▶ **Prompt**:
Return each line of the data below exactly, omitting any pictures.

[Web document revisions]
* * *

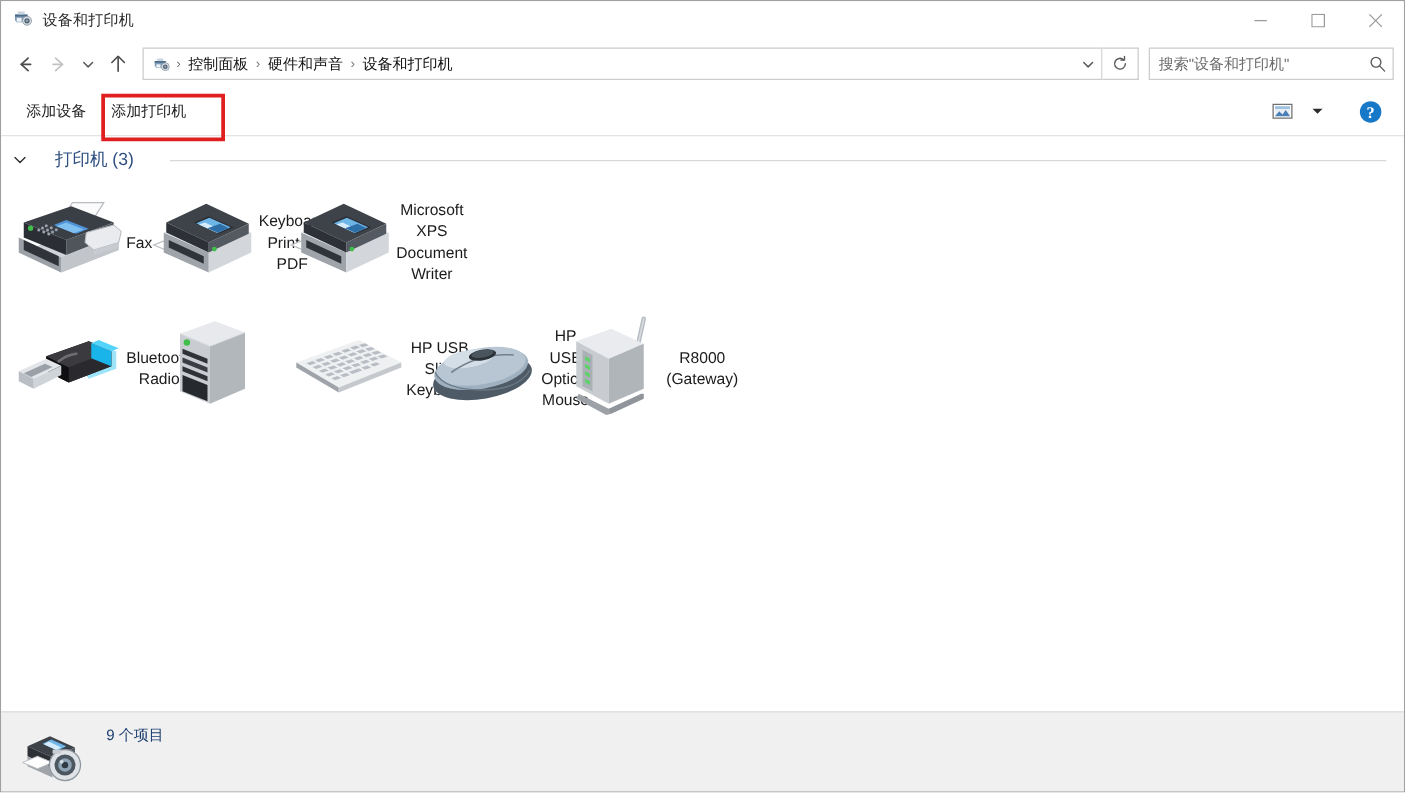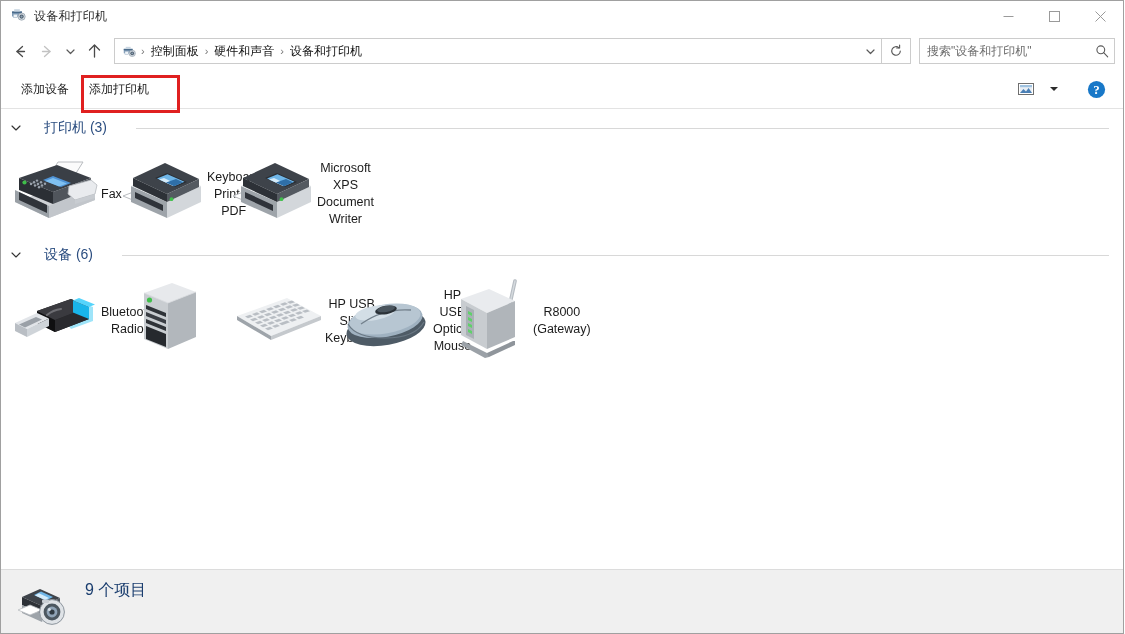"设备 (6)" div.group-header { html: <div> <span> <svg> <path></path> </svg> </span> <span>设备 (6)</span> <span></span> </div> -> none }
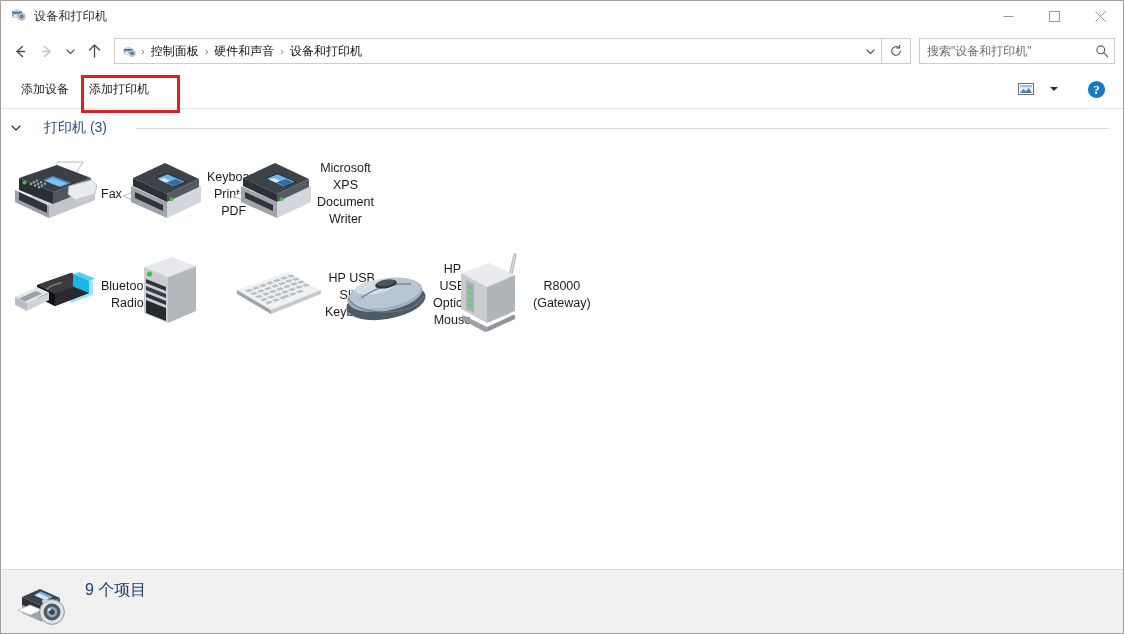"9 个项目" .status-text { font-size: 16px -> 12px }
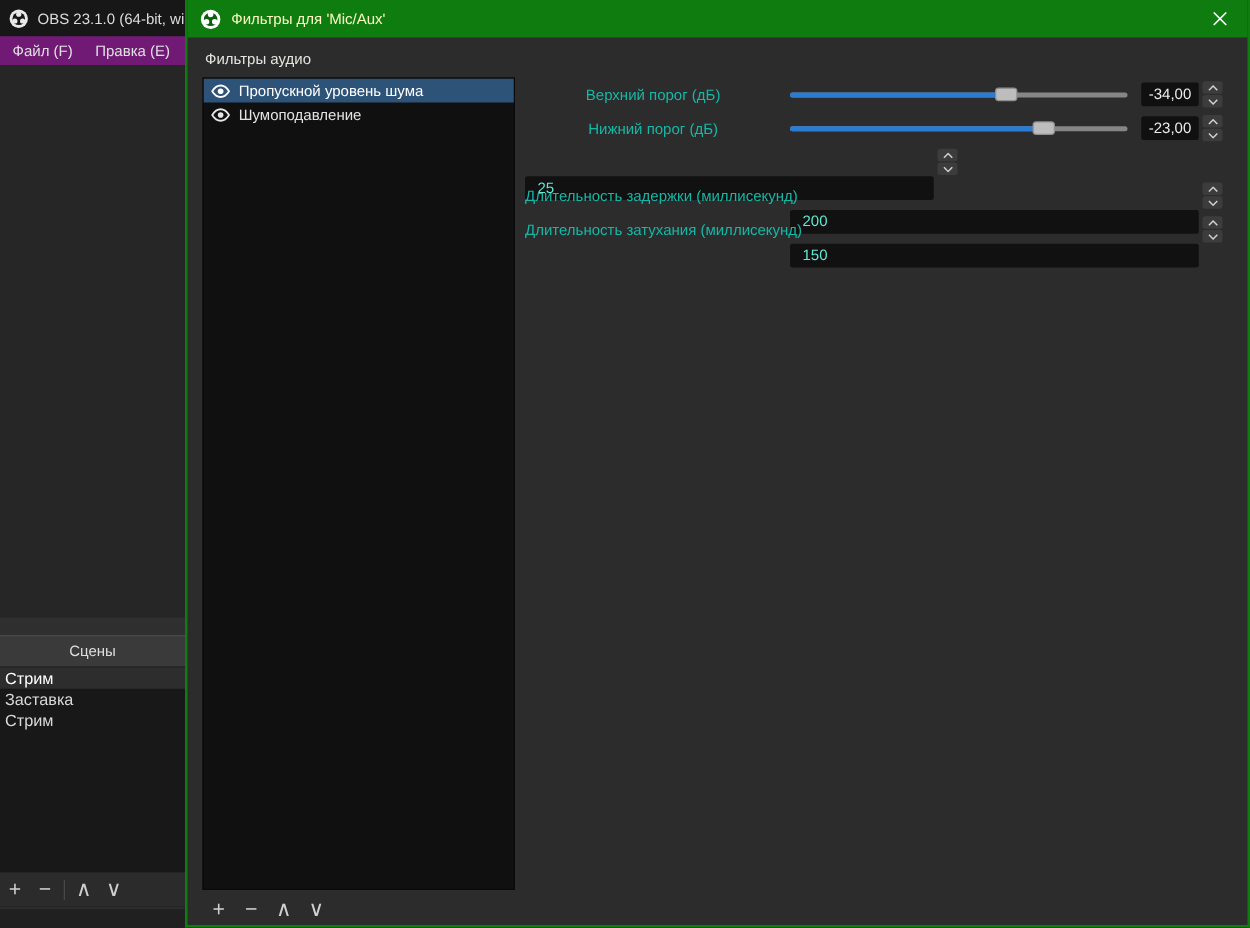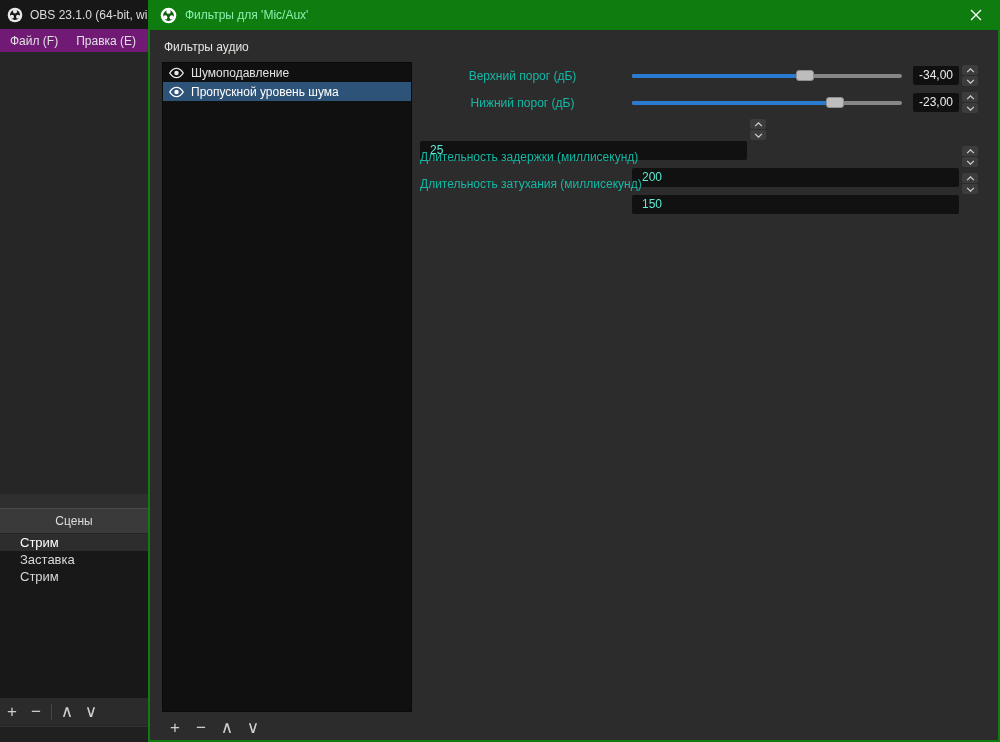"Фильтры для 'Mic/Aux'" .dlg-titlebar { color: #86efac -> #fef9c3 }
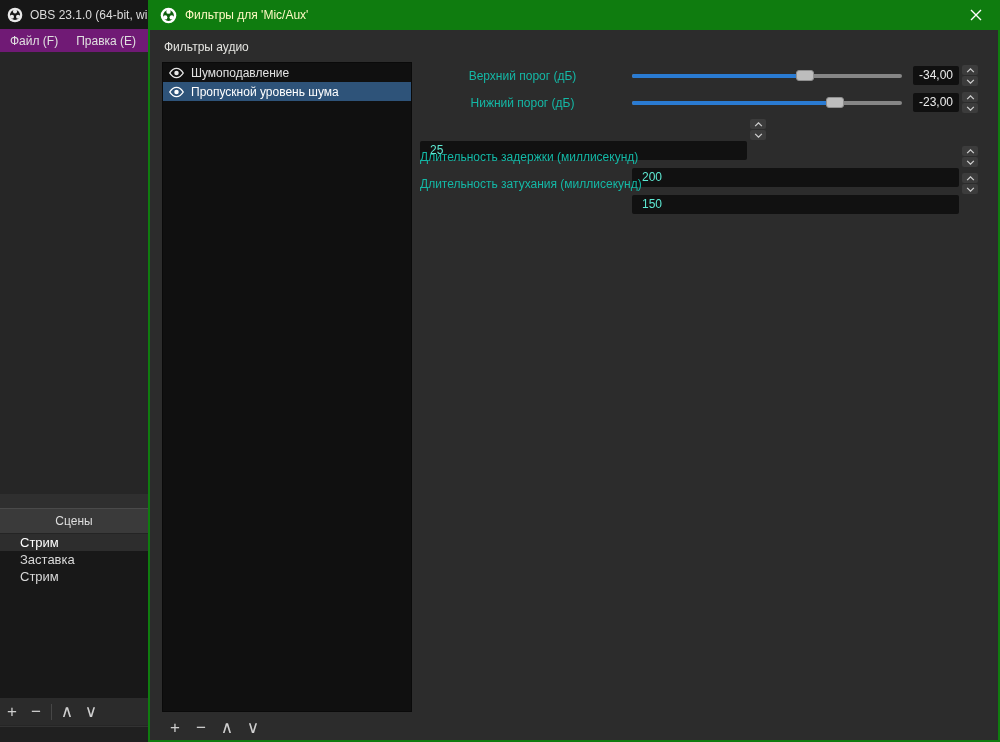"Шумоподавление" div.filter-item { order: before "Пропускной уровень шума" -> after "Пропускной уровень шума" }
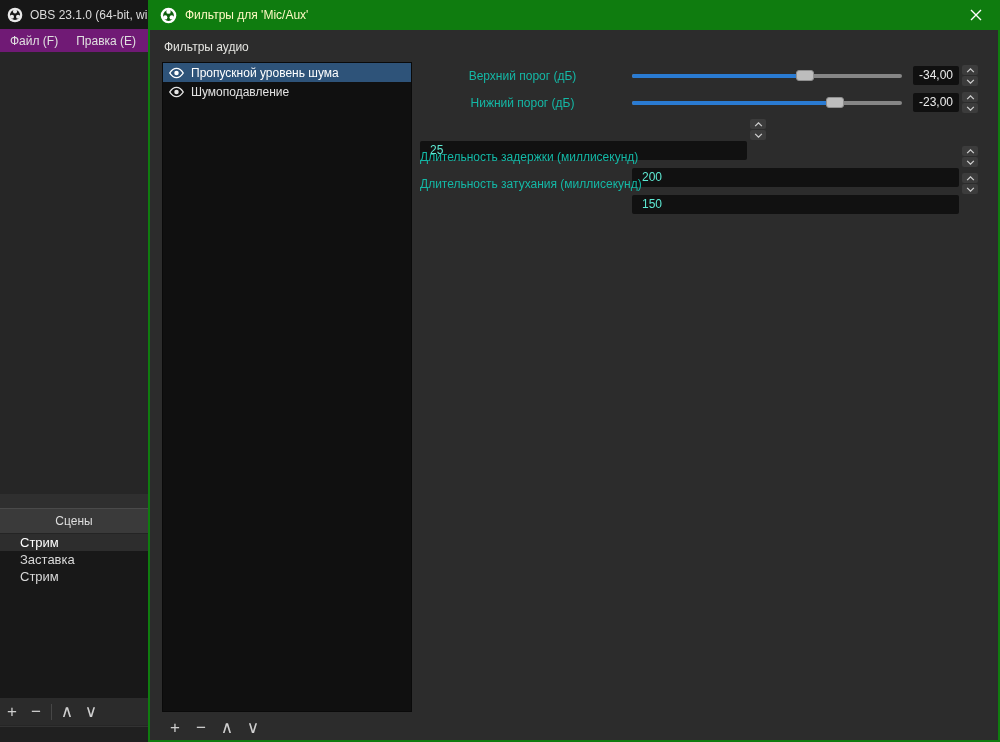"Стрим" .scene-item { padding-left: 20px -> 4px }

* * *

▶ **Solution to this exercise**:
"设备 (6)" div.group-header { html: <div> <span> <svg> <path></path> </svg> </span> <span>设备 (6)</span> <span></span> </div> -> none }
"9 个项目" .status-text { font-size: 16px -> 12px }
"Фильтры для 'Mic/Aux'" .dlg-titlebar { color: #86efac -> #fef9c3 }
"Шумоподавление" div.filter-item { order: before "Пропускной уровень шума" -> after "Пропускной уровень шума" }
"Стрим" .scene-item { padding-left: 20px -> 4px }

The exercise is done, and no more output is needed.